On 4/14 June, Swedish forces arrived off Pernau on three ships and immediately assaulted the fortress. However, it ended in failure. It was continuously assaulted throughout the night to no avail, at which point Farensbach wished to blockade and besiege it. However, the fortress's defenses were partially repaired, and the final Swedish assault on 6/16 June failed, causing the Swedes to withdraw.

== Background ==
Following the conclusion of peace with both Denmark–Norway and the Tsardom of Russia in 1613 and 1617, respectively, Gustavus Adolphus set his sights on the Polish–Lithuanian Commonwealth. Taking advantage of Commonwealth forces being tied up with an Ottoman attack, Gustavus began drawing up a campaign plan with permission from the Riksdag to wage war.

=== Prelude ===
Nils Stiernsköld was given command of the Swedish expedition, and only enlisted troops were to be used as Gustavus Adolphus' army reforms had only recently begun. A regiment of 1,200 men was enlisted in the Dutch Republic, comprising six infantry companies. The exact size of the Swedish expeditionary force is disputed. Historian Michael Fredholm von Essen estimated it at 3,700 men, all infantry, while Mariusz Balcerek estimated the force at 2,500 men.
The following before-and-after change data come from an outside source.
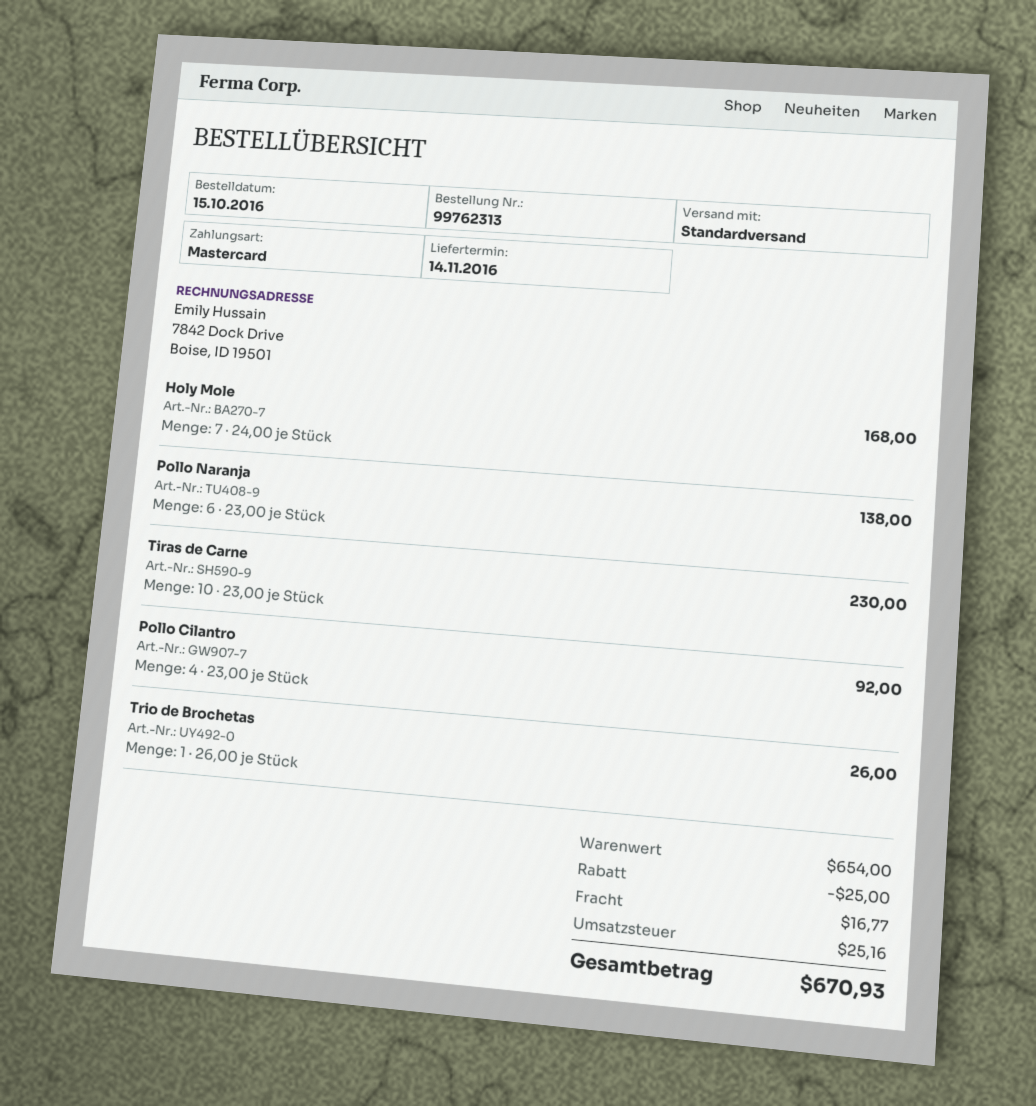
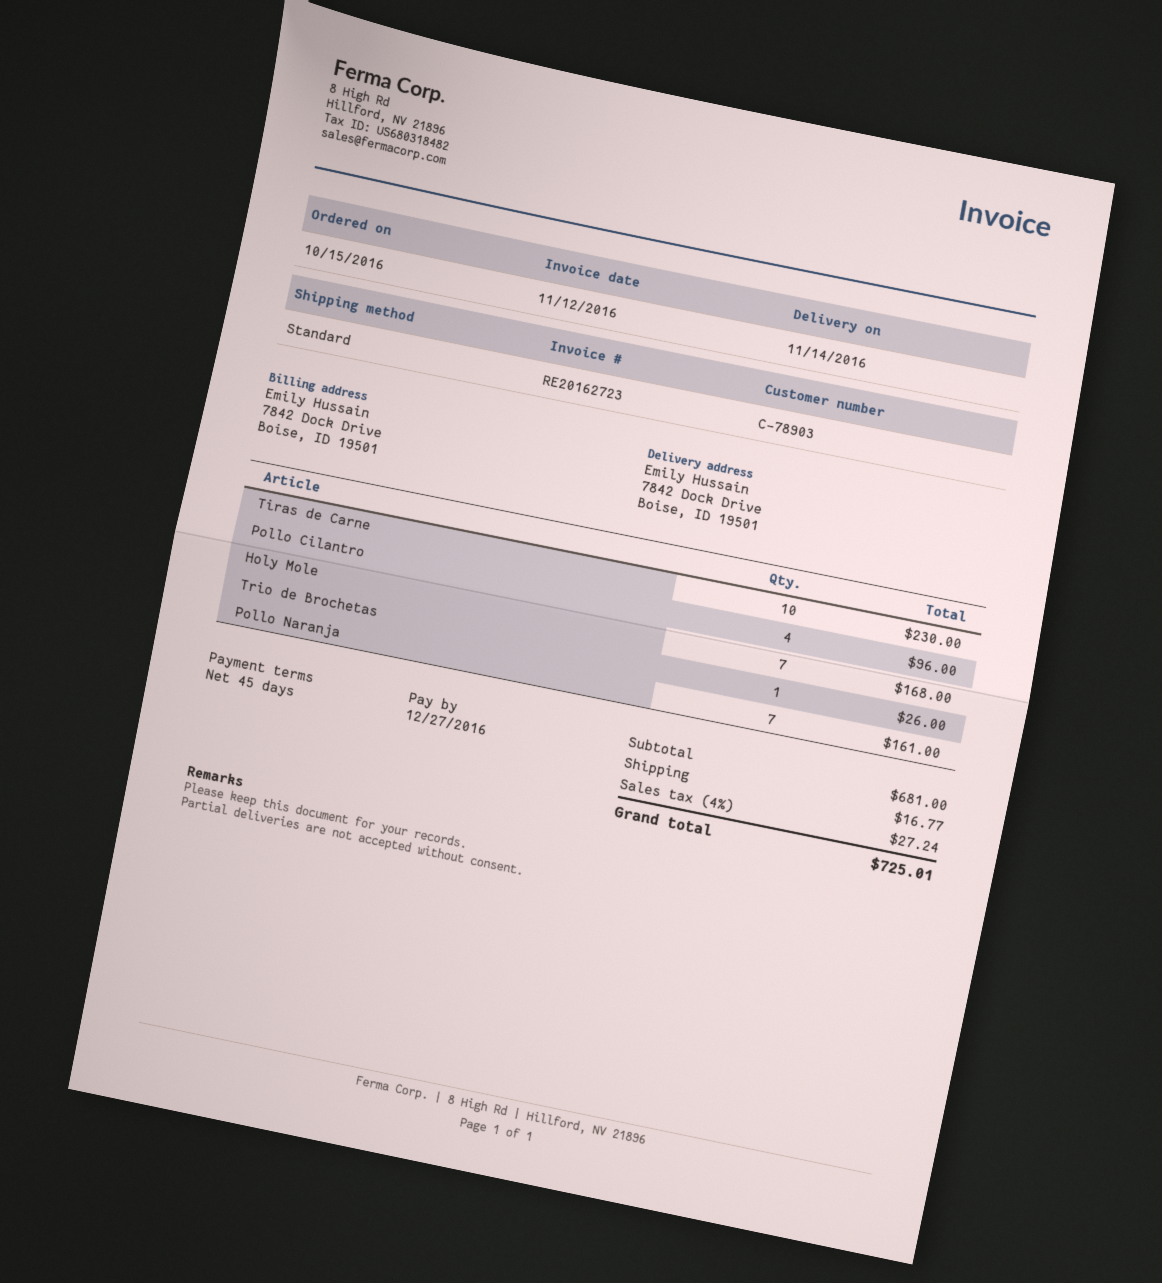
Pollo Naranja: 6 for 138.00 -> 7 for 161.00
Pollo Cilantro: 4 for 92.00 -> 4 for 96.00
subtotal: 654.00 -> 681.00
discount: 25.00 -> none
tax: 25.16 -> 27.24
total: 670.93 -> 725.01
Secret arrangements were made with Wolmar Fahrensbach, who, in the winter of 1615–1616, offered to surrender Dünamünde to the Swedes.

On 9/19 (Note: 9 June
19 June) June, four Swedish warships with some 400 men on board anchored off Dünamünde's roadstead. Dünamünde surrendered two days later. As Farensbach awaited reinforcements from Sweden so he could take Riga, he turned toward Courland in order to secure it from Polish attacks.
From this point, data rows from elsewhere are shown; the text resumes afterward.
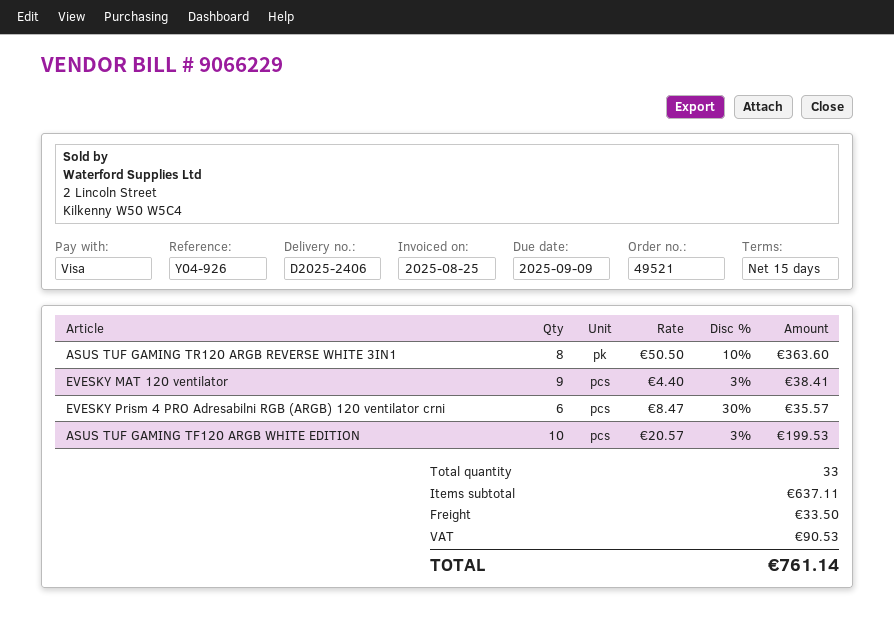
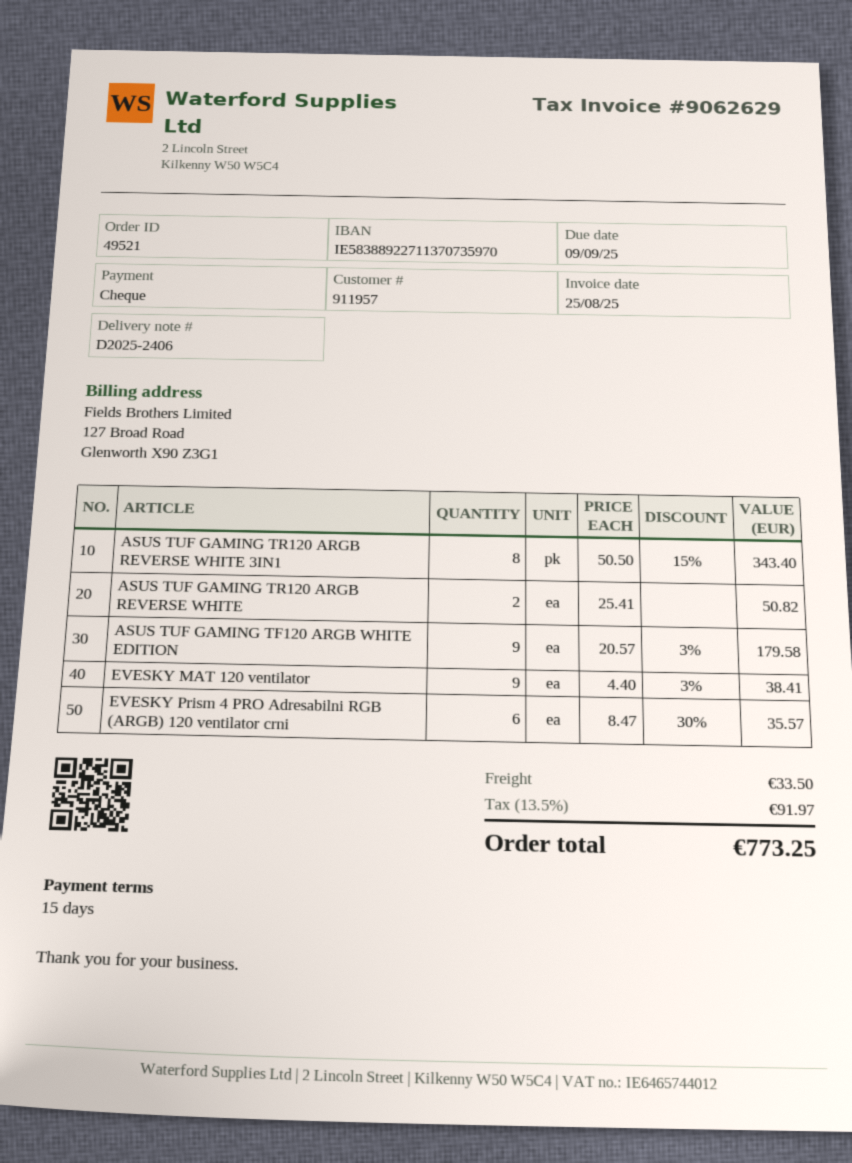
invoice number: 9066229 -> 9062629
payment method: Visa -> cheque
ASUS TUF GAMING TR120 ARGB REVERSE WHITE 3IN1: 8 x 50.50 - 10% = 363.60 -> 8 x 50.50 - 15% = 343.40
ASUS TUF GAMING TF120 ARGB WHITE EDITION: 10 x 20.57 - 3% = 199.53 -> 9 x 20.57 - 3% = 179.58
ASUS TUF GAMING TR120 ARGB REVERSE WHITE: none -> 2 x 25.41 = 50.82
tax: 90.53 -> 91.97
total: 761.14 -> 773.25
After having seized and garrisoned multiple fortresses in Courland, Farensbach moved toward northern Livonia to capture the important port and seat of the Parnawa Voivodeship, Pernau.

== Assault ==
On 4/14 July, a Friday, Farensbach arrived in Pernau with three ships intending to surprise it. The fortress had a small garrison. Some accounts estimate it at seven hajduks, though these are likely exaggerated.
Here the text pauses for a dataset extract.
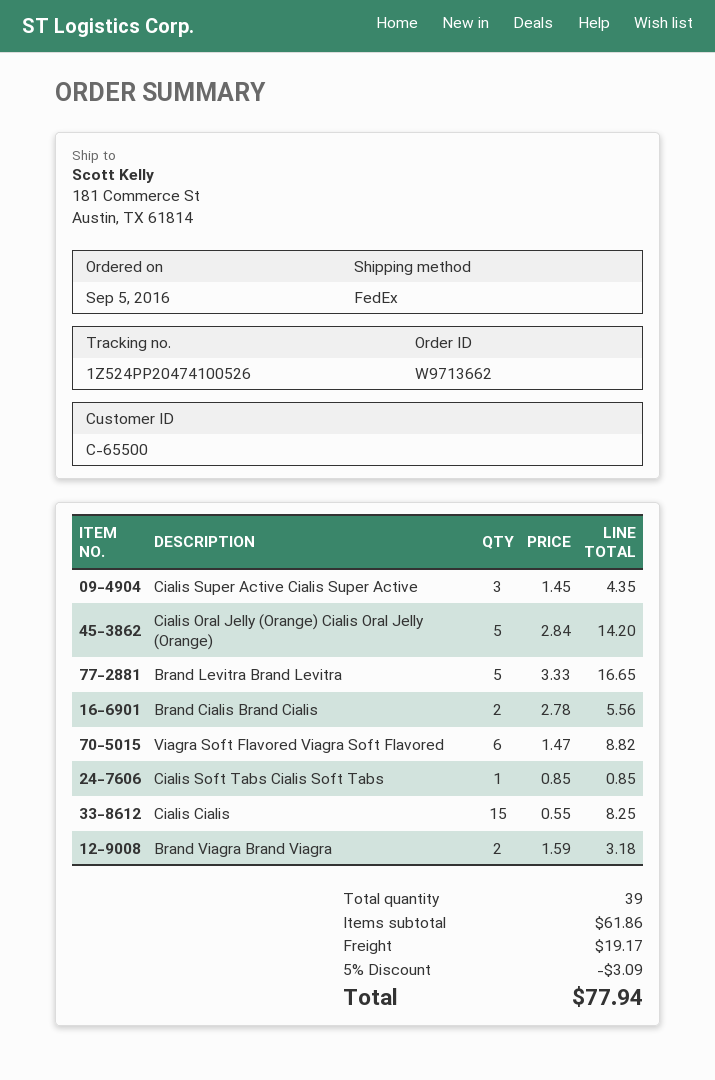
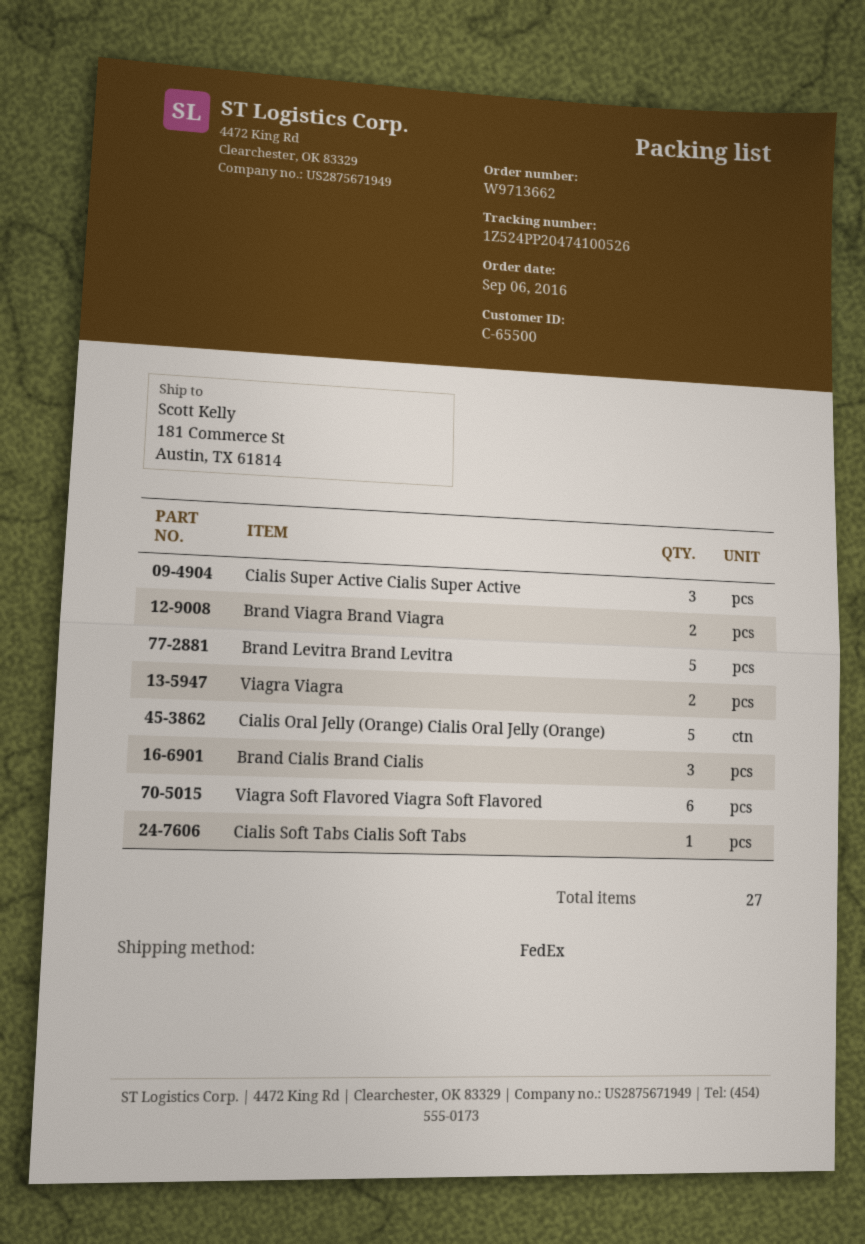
order date: 2016-09-05 -> 2016-09-06
Brand Cialis Brand Cialis: 2 -> 3
Cialis Cialis: 15 -> none
Viagra Viagra: none -> 2
total quantity: 39 -> 27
He immediately launched an assault on the fortress at 11:00 p.m. However, the assault failed. Throughout the night, the Swedes continuously assaulted the fortress, but to no avail. Instead, Farensbach attempted to blockade and besiege the fortress. Nevertheless, the fortifications were partially repaired by the garrison, and twenty knights were brought into the fortress by Andrzej Snarski. The final Swedish assault on 6/16 July (Note: It occurred on Sunday) ended in failure, and they withdrew from the fortress.

== Aftermath ==
The only result of the expedition to Pernau was that its suburbs and cathedral were destroyed. Following the failed assault, Farensbach returned to Courland. The assault was the first independent military operation against the Commonwealth by Courland.

Due to Farensbach's difficulties, Gustavus Adolphus planned to send reinforcements in the form of 2,500 to 3,000 men, though this was reduced to 2,000 men. Command of these reinforcements was given to Nils Stiernsköld. In August, Swedish forces returned to Pernau, capturing it on 8 August.